170ページと少しページ数は少ないです。噂によれば、ピケティの21世紀の資本は売れた部数のうち7割がオブジェという話も聞きますが、本書は非常に読みやすいです。本当にびっくりしました。翻訳にも関わらず、この慣用さ凄いです。書店で見た時に「ピケティが帯のコメント書いてるんだ」が、手に取るきっかけでした。本書を簡単に要約すると、ピケティで言う富裕層の資産の行方、そしてタックスヘイブンからいかに税金を徴収するのか?という事がまめとられた本です。

タックスヘイブンは簡単に説明すれば、税金が国策で安くなっていたり税法上有利な仕組みのある場所です。スイスがその筆頭である事は間違いありません。よく映画なんかで悪者の資産がスイス銀行に預けてある、みたいな展開もありますよね(※実際、スイス銀行という名称の銀行があるわけではありませんが、、)。

●富裕層の資産がタックスヘイブンに流れている。

これはよく言われている事ですが、富裕層は日本でとかアメリカでバカ正直に税金を申告しているわけではありません。スイス銀行に口座を持ったり、幽霊会社(ペーパーカンパニー)を作ったりして、少しでも納税額を低く抑えようとしているわけです。その金額はヨーロッパだけで数兆ユーローにも及ぶそうです。

●タックスヘイブンがタックスヘイブンである理由。

これは国策の意向が大きいようです。スイスが金融立国して君臨する理由は国全体でマネーを保護している事にあります。ルパンの資産がスイス銀行に保管されてるとかありましたね。そして面白かったのが、スイスに並んでタックスヘイブンとされている、ルクセンブルグやシンガポール。一見すると、独立した組織が運用しているように見えますが、その中の多くが実はスイス銀行の子会社だったりするわけです。

●タックスヘイブンからお金を取る方法。

これはピケティにも共通する事ですが、

1.世界的な帳簿の実現。
2.富裕層の資産に課税する資産税の導入

を挙げています。

●タックスヘイブンを打ち破る方法。

ここから面白い所で、まずスイスの場合はユーロ全体でスイスに対して輸出物に対して30%の課税をかける。輸出に依存するスイスに対して、30%の課税を行えば金融立国で得られる利益を越える事ができる。他の国に関しては、さらに高額の関税をかける事によって、浮遊するマネーを先進国に戻す事ができるという主張です。
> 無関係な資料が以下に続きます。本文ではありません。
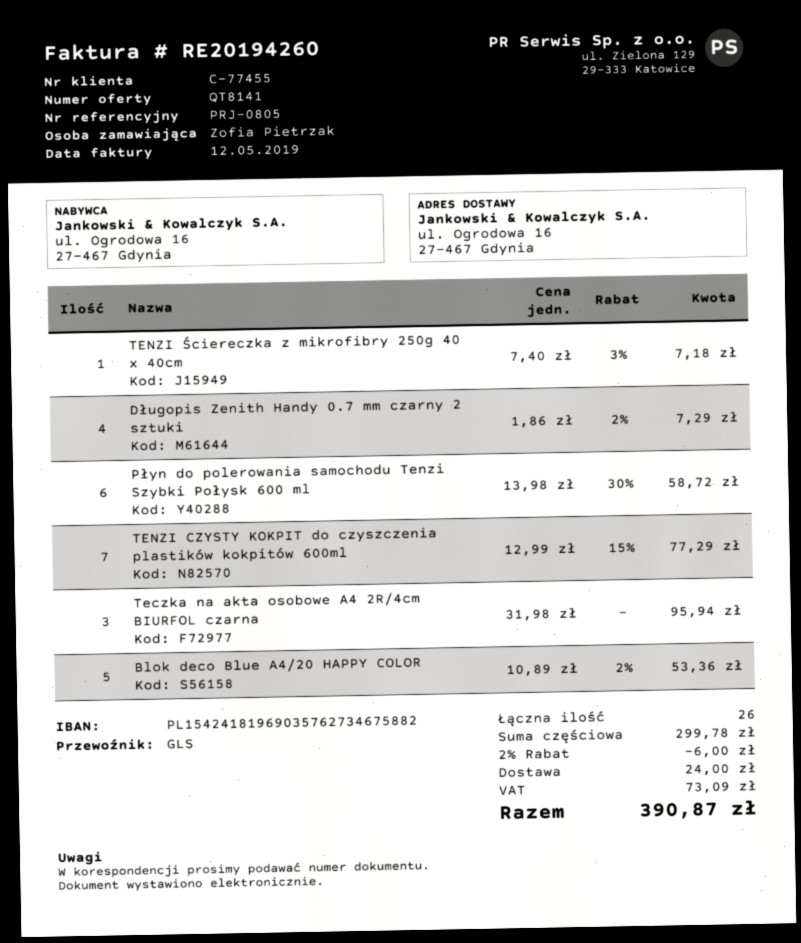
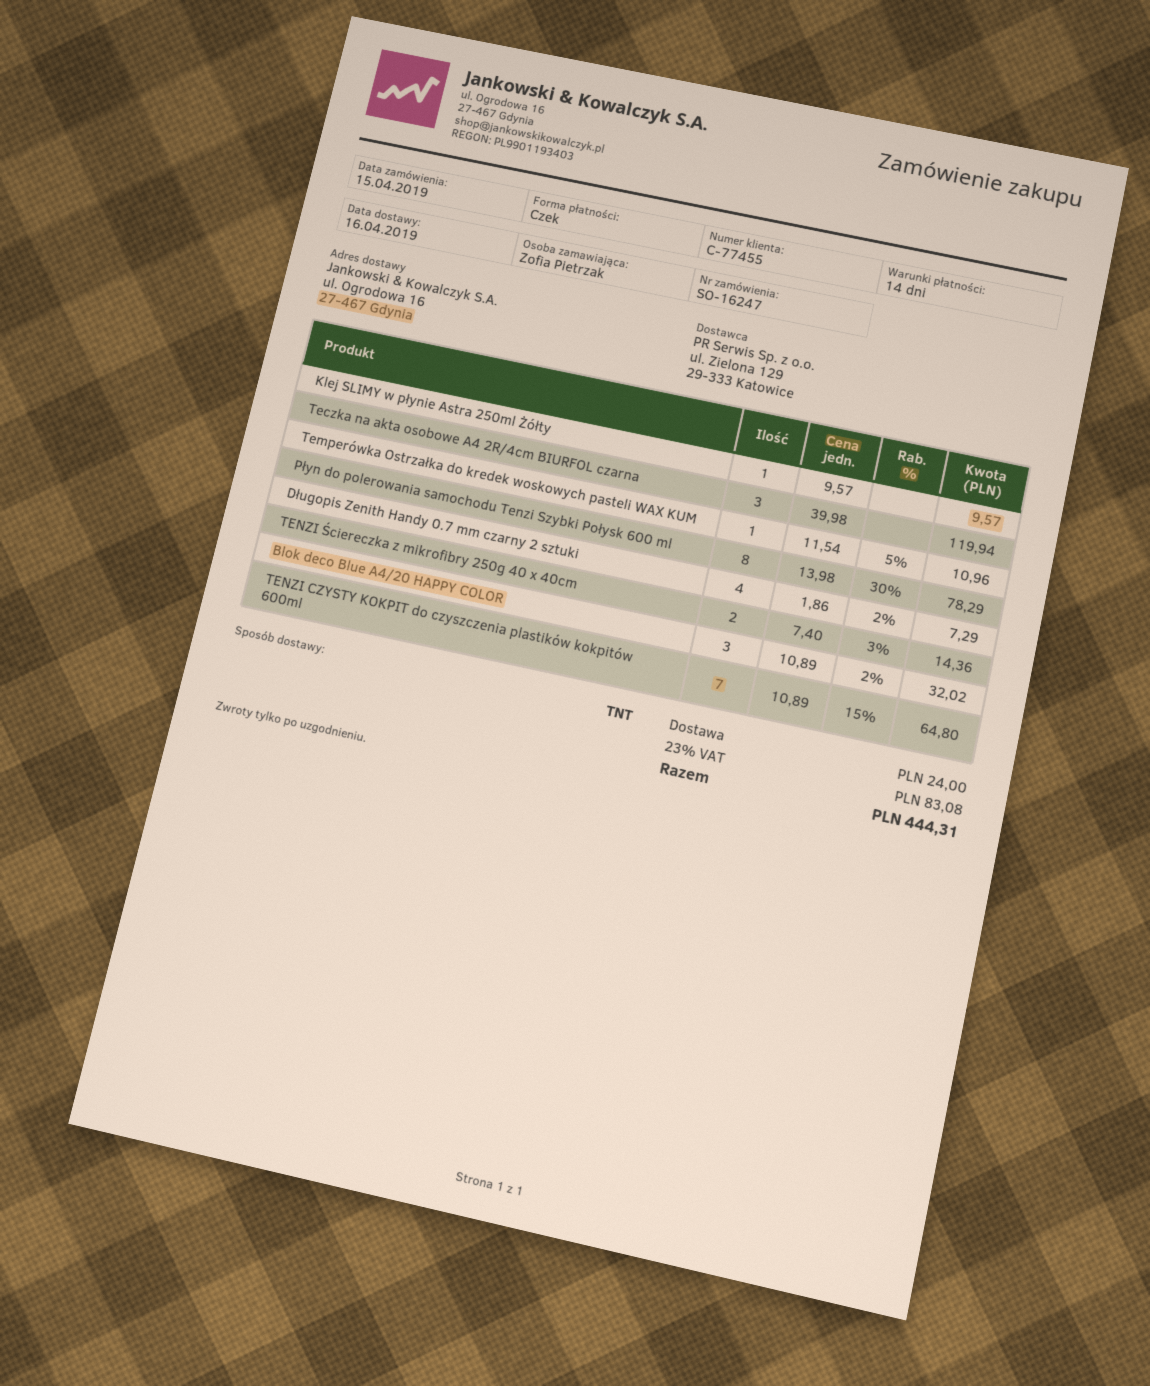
shipping method: GLS -> TNT
TENZI Ściereczka z mikrofibry 250g 40 x 40cm: 1 x 7.40 - 3% = 7.18 -> 2 x 7.40 - 3% = 14.36
Płyn do polerowania samochodu Tenzi Szybki Połysk 600 ml: 6 x 13.98 - 30% = 58.72 -> 8 x 13.98 - 30% = 78.29
TENZI CZYSTY KOKPIT do czyszczenia plastików kokpitów 600ml: 7 x 12.99 - 15% = 77.29 -> 7 x 10.89 - 15% = 64.80
Teczka na akta osobowe A4 2R/4cm BIURFOL czarna: 3 x 31.98 = 95.94 -> 3 x 39.98 = 119.94
Blok deco Blue A4/20 HAPPY COLOR: 5 x 10.89 - 2% = 53.36 -> 3 x 10.89 - 2% = 32.02
Klej SLIMY w płynie Astra 250ml Żółty: none -> 1 x 9.57 = 9.57
Temperówka Ostrzałka do kredek woskowych pasteli WAX KUM: none -> 1 x 11.54 - 5% = 10.96
discount: 2% = 6.00 -> none
tax: 73.09 -> 83.08
total: 390.87 -> 444.31

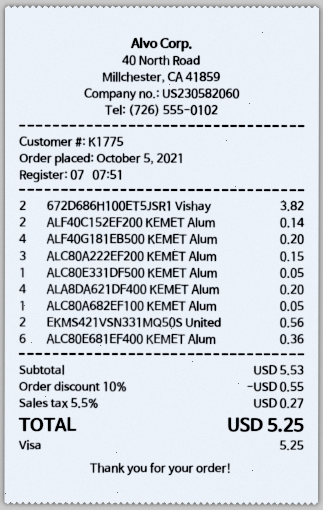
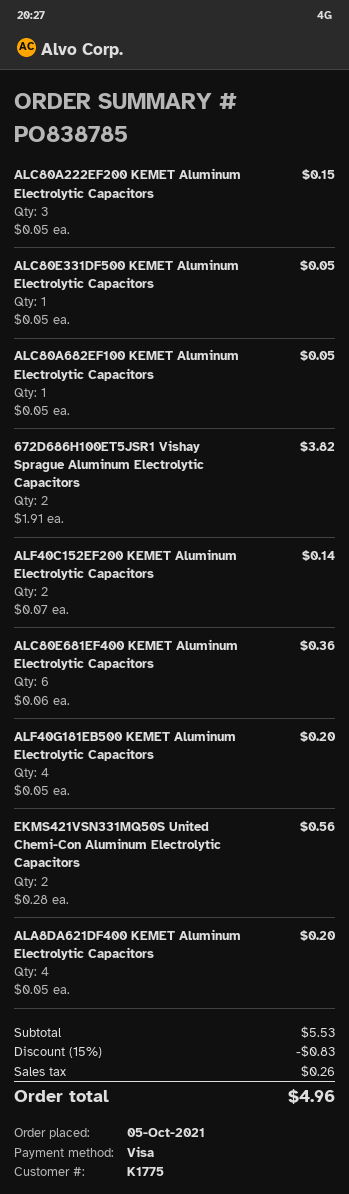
discount: 10% = 0.55 -> 15% = 0.83
tax: 0.27 -> 0.26
total: 5.25 -> 4.96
ただ、一つ読んでいて疑問だった事が、ボクはピケティの本を読んでないので分かりませんが、富裕層のマネーに課税を行った上で、本当に貧富の差が解消されるのか?負債が解消されるのか?という疑問があるわけです。

でも、読み物としては面白しろかったです。1700円は高いですが、ピケティの本が分からない人によってはおすすめだと思います。